The official, who spoke on condition of anonymity, said the clashes began when al-Hawthi loyalists attacked police in the mosque, in the province of Amran, about 40km northwest of the capital Sanaa.
And Abdullah Mohsin Dhabaan, a member of the Amran city council, accused the worshippers starting a gun battle with policemen guarding the mosque.
"A group of al-Hawthi's loyalists tried to take over the mosque by shooting the police, which forced the policemen to return fire," Dhabaan said.
The loyalists belong to the Zaidi community, an offshoot of Shia Islam, and are dominant in northwestern Yemen, but form a minority in the mainly Sunni country.

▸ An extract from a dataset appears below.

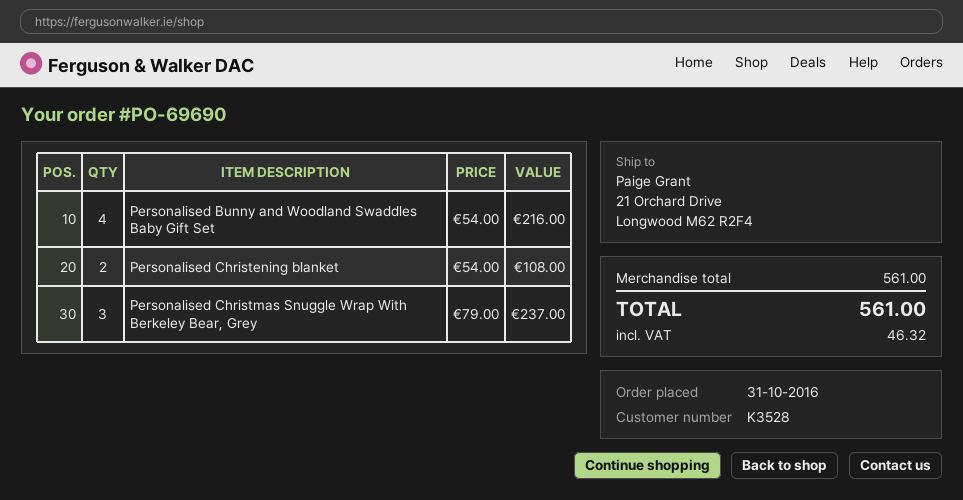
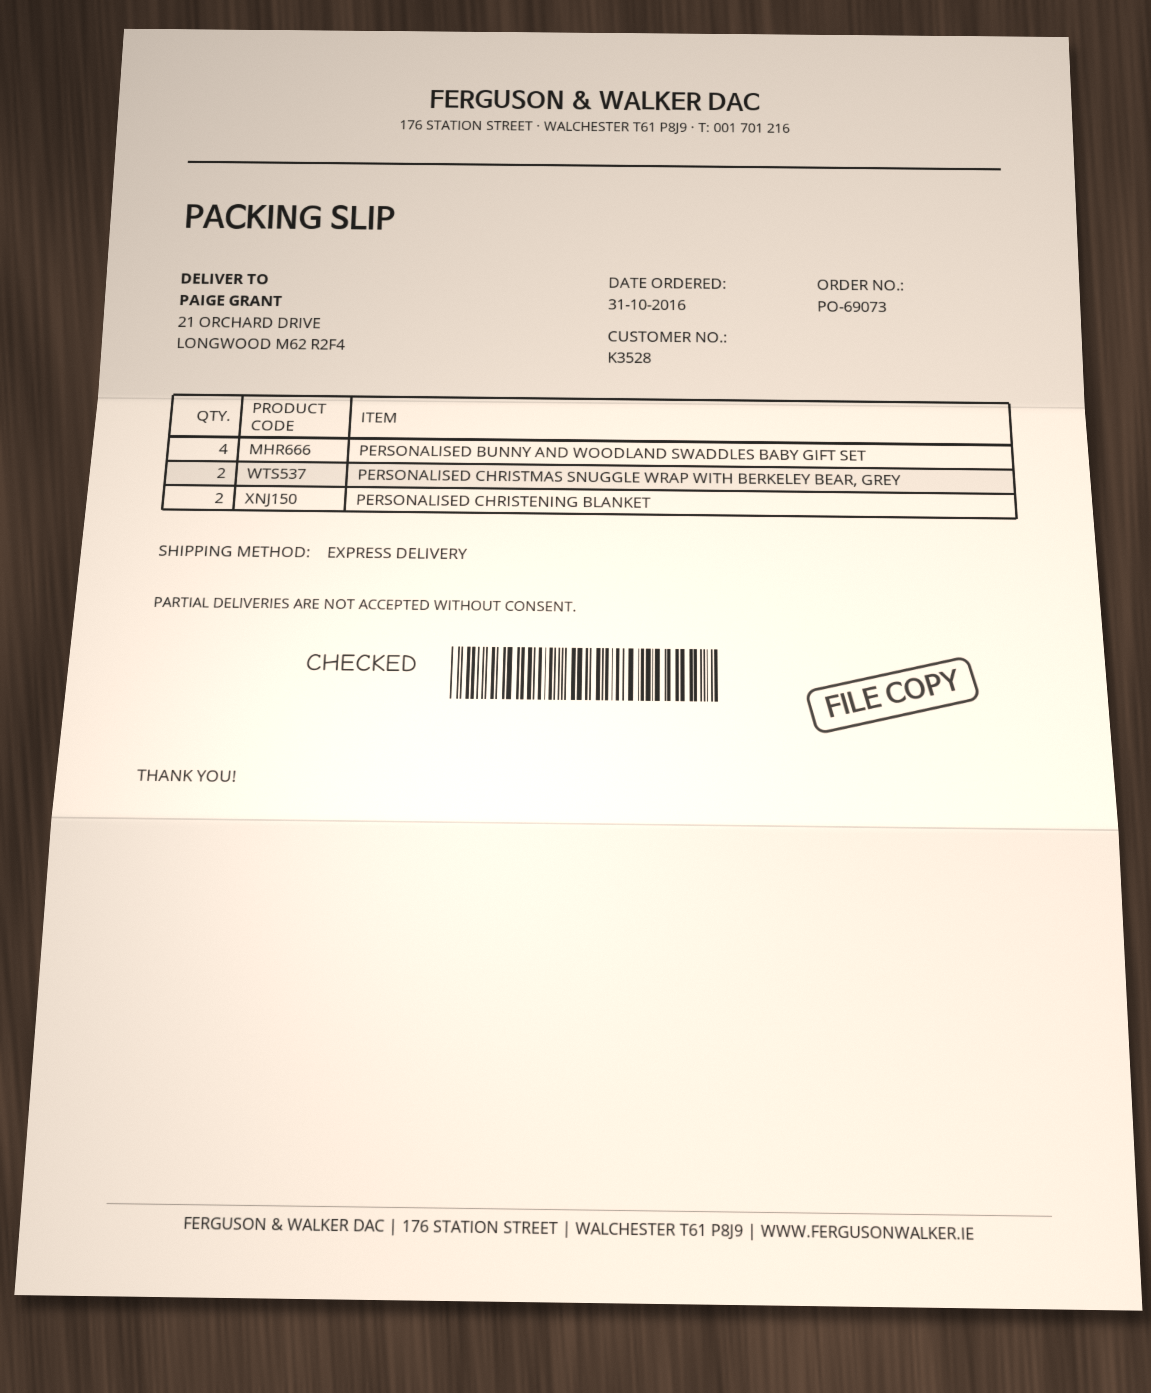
order number: PO-69690 -> PO-69073
Personalised Christmas Snuggle Wrap With Berkeley Bear, Grey: 3 -> 2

"A group of al-Hawthi's loyalists tried to take over the mosque by shooting the police, which forced the policemen to return fire"
The government had accused al-Hawthi, who was killed in a battle with troops in September 2004, of sedition, forming an illegal armed group and inciting anti-American sentiment.
His followers say authorities wanted to silence his criticism of corruption.
The Zaidi rebels reject as illegitimate the republican government which seized power in a 1962 coup known as the September 26 revolution, overthrowing the Zaidi imamate.
Al-Hawthi expressed strong anti-US views in his mosque sermons and at demonstrations.
The United States provides military training to Yemen and assistance in safeguarding its borders from infiltration by fighters.
The Yemeni government last month released more than 600 Zaidi rebels who had been granted amnesty after being accused of involvement in uprisings against government forces that left hundreds dead over the last two years.